Con una sonrisa, le dije a el abuelo: "Haré mi mejor esfuerzo, abuelo, no se preocupe tanto."
De repente, el abuelo me guiñó el ojo y dijo: "Esta noche deben compartir la cama, asegúrate de aprovechar la oportunidad para que pronto pueda tener un nieto gordito en mis brazos."
No pude evitar una mueca. El abuelo realmente no tiene filtro. La única vez que Gabriel me tocó fue cuando aproveché una situación vulnerable, y ahora, aunque estuviera desnuda frente a él, ni siquiera me miraría dos veces.
Aunque pensaba esto, aún así asentí obedientemente.
"Sí, sí, me esforzaré para tener un hijo lindo."
Cuando Gabriel terminó de lavar los platos, se subió las mangas, mostrando su rostro atractivo y dijo con voz fría: "Voy a ducharme."

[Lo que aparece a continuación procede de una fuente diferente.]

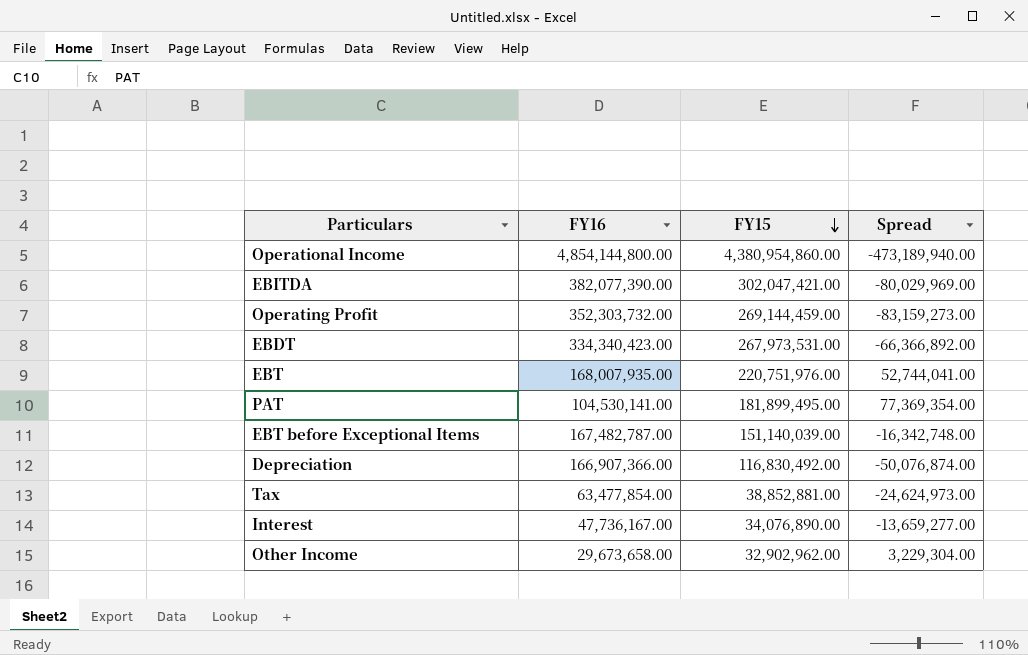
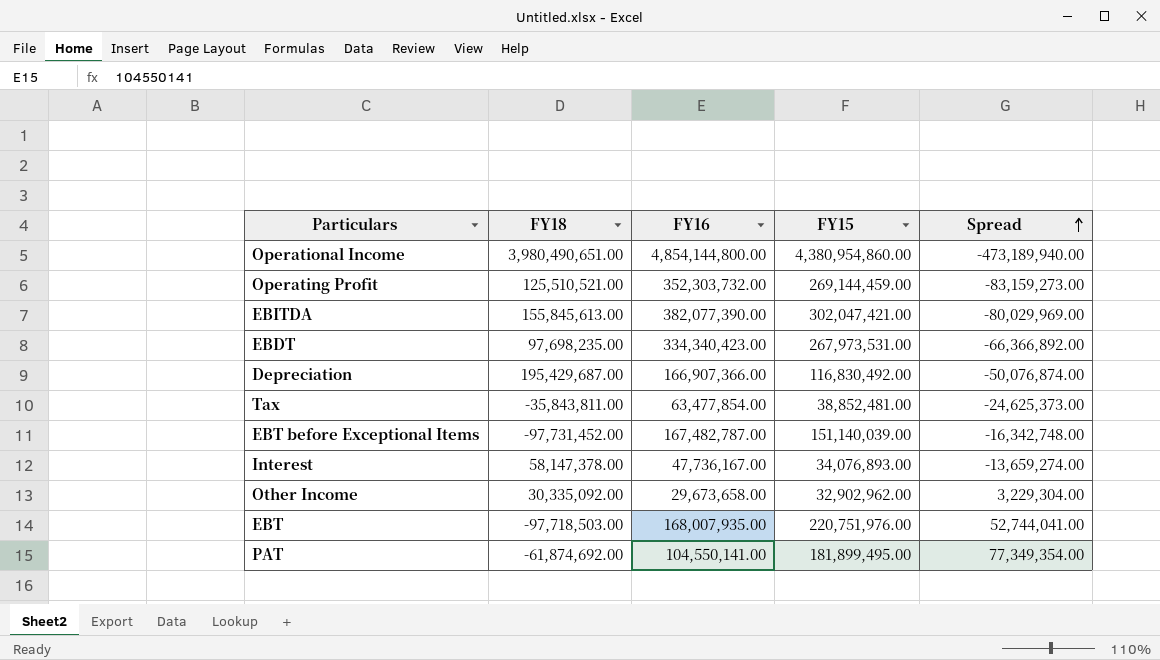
row order: FY15 descending -> Spread ascending
column FY18 | position: none -> 2
Tax | FY15: 38,852,881.00 -> 38,852,481.00
Tax | Spread: -24,624,973.00 -> -24,625,373.00
Interest | FY15: 34,076,890.00 -> 34,076,893.00
Interest | Spread: -13,659,277.00 -> -13,659,274.00
PAT | FY16: 104,530,141.00 -> 104,550,141.00
PAT | Spread: 77,369,354.00 -> 77,349,354.00

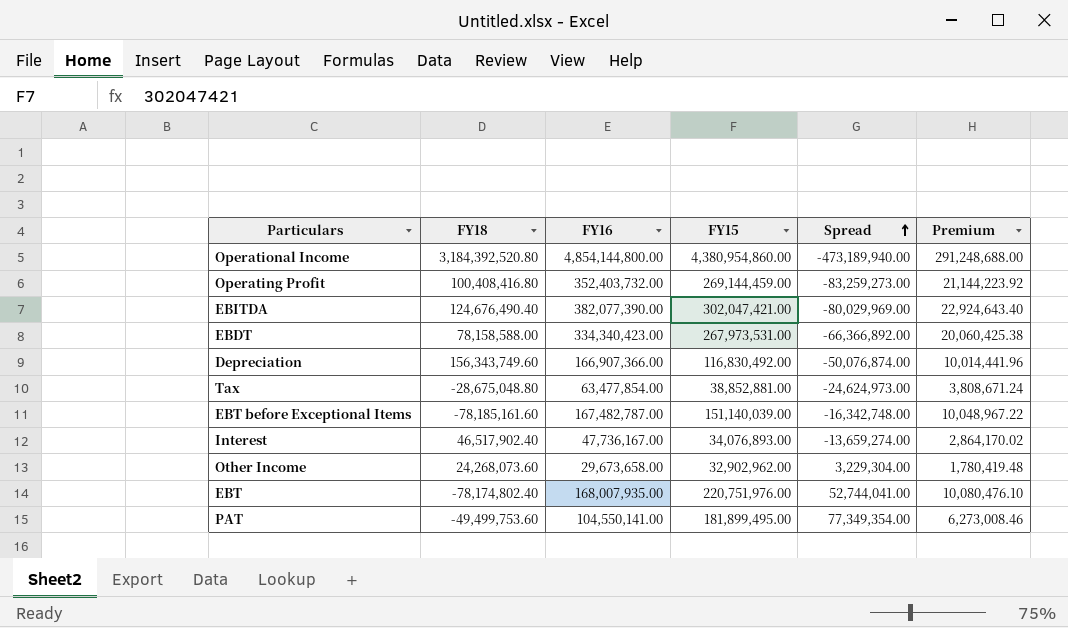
column Premium | formula: none -> [FY16] * 0.06
Operational Income | FY18: 3,980,490,651.00 -> 3,184,392,520.80
Operating Profit | FY18: 125,510,521.00 -> 100,408,416.80
Operating Profit | FY16: 352,303,732.00 -> 352,403,732.00
Operating Profit | Spread: -83,159,273.00 -> -83,259,273.00
EBITDA | FY18: 155,845,613.00 -> 124,676,490.40
EBDT | FY18: 97,698,235.00 -> 78,158,588.00
Depreciation | FY18: 195,429,687.00 -> 156,343,749.60
Tax | FY18: -35,843,811.00 -> -28,675,048.80
Tax | FY15: 38,852,481.00 -> 38,852,881.00
Tax | Spread: -24,625,373.00 -> -24,624,973.00
EBT before Exceptional Items | FY18: -97,731,452.00 -> -78,185,161.60
Interest | FY18: 58,147,378.00 -> 46,517,902.40
Other Income | FY18: 30,335,092.00 -> 24,268,073.60
EBT | FY18: -97,718,503.00 -> -78,174,802.40
PAT | FY18: -61,874,692.00 -> -49,499,753.60

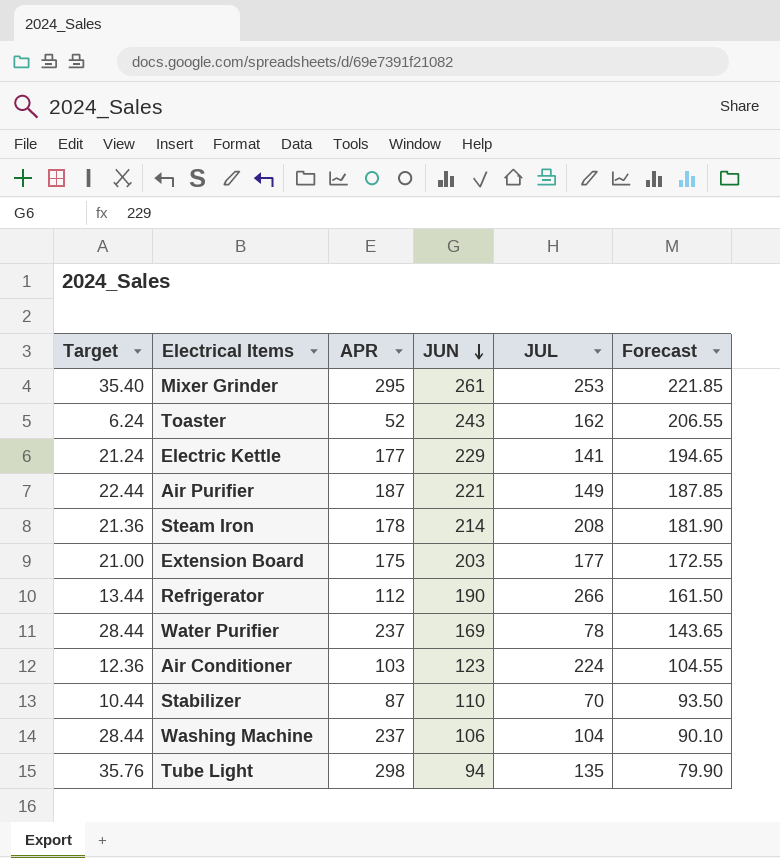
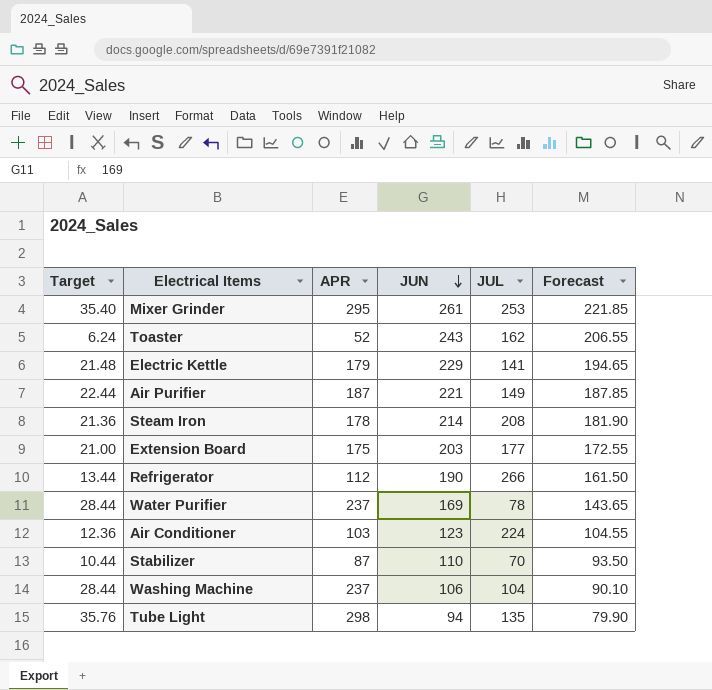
Electric Kettle | Target: 21.24 -> 21.48
Electric Kettle | APR: 177 -> 179

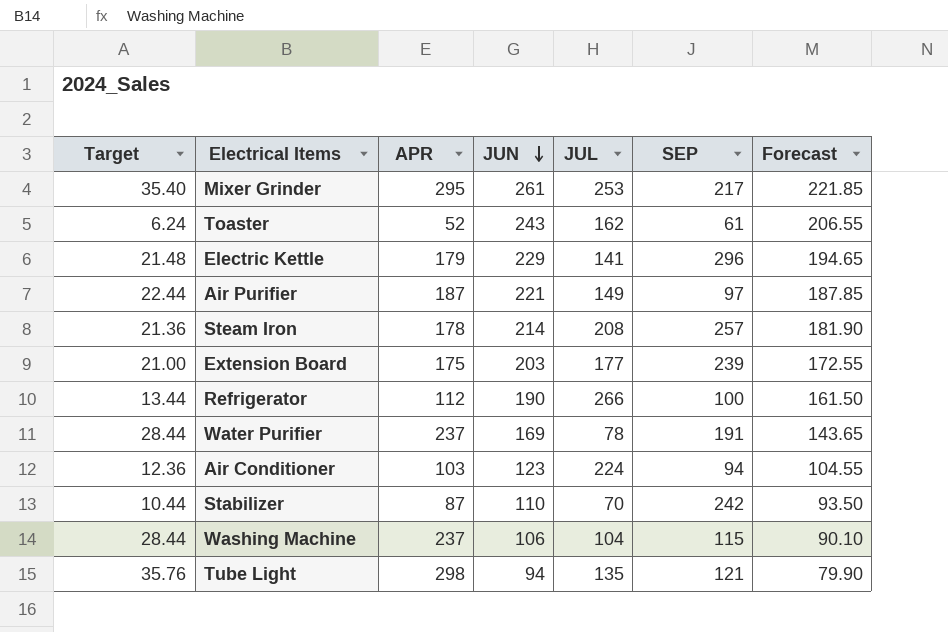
column SEP | position: none -> 6

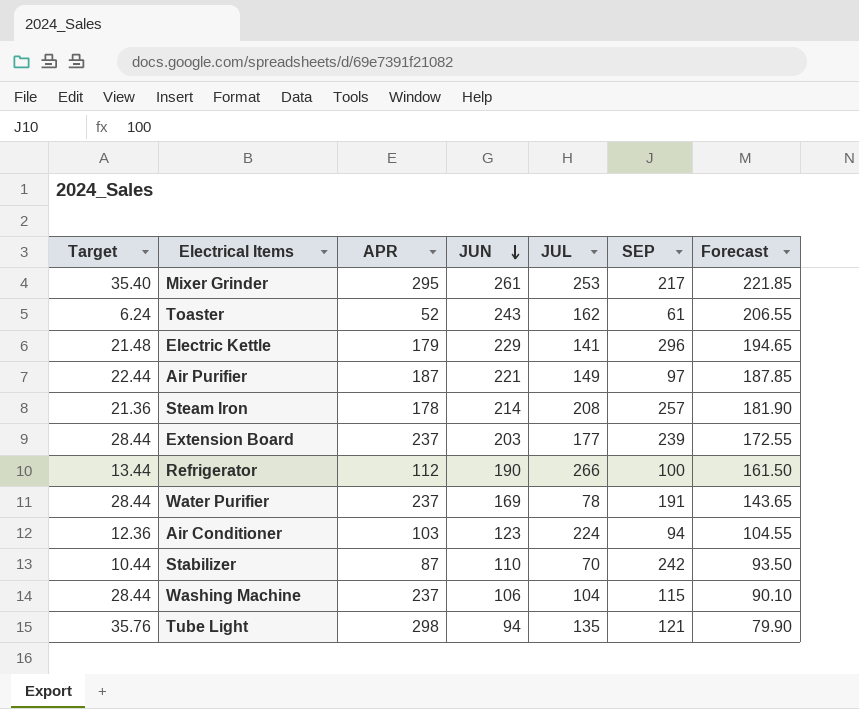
Extension Board | Target: 21.00 -> 28.44
Extension Board | APR: 175 -> 237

Apenas había subido las escaleras cuando el abuelo me empujó hacia ellas.
Fruncí el ceño, luego no pude evitar sonreír ante la evidente intervención del abuelo.
Desde el baño, el sonido del agua corriendo llamó mi atención. Gabriel ya estaba duchándose, la puerta estaba hecha de vidrio esmerilado que no dejaba ver claramente pero sí mostraba una figura alta moviéndose.
Resoplé, molesta con la idea de que él también podría verme ducharme.
Gabriel no merece ni comer mi comida ni verme bañar. ¡Tengo que encontrar algo para cubrirme!
Busqué algo en la habitación y encontré una sábana de repuesto que arrastré hacia la cama. A pesar de ser más pequeña, la cama era igual de cómoda que la grande.
Me puse a probar qué tan suave era cuando, con un "click", la puerta del baño se abrió.
Gabriel salió envuelto en una toalla, secándose el cabello. Levanté la vista y me encontré con su rostro, frío y hermoso. Mis ojos viajaron hacia abajo, siguiendo las gotas de agua que caían por su cuerpo hasta perderse bajo la toalla.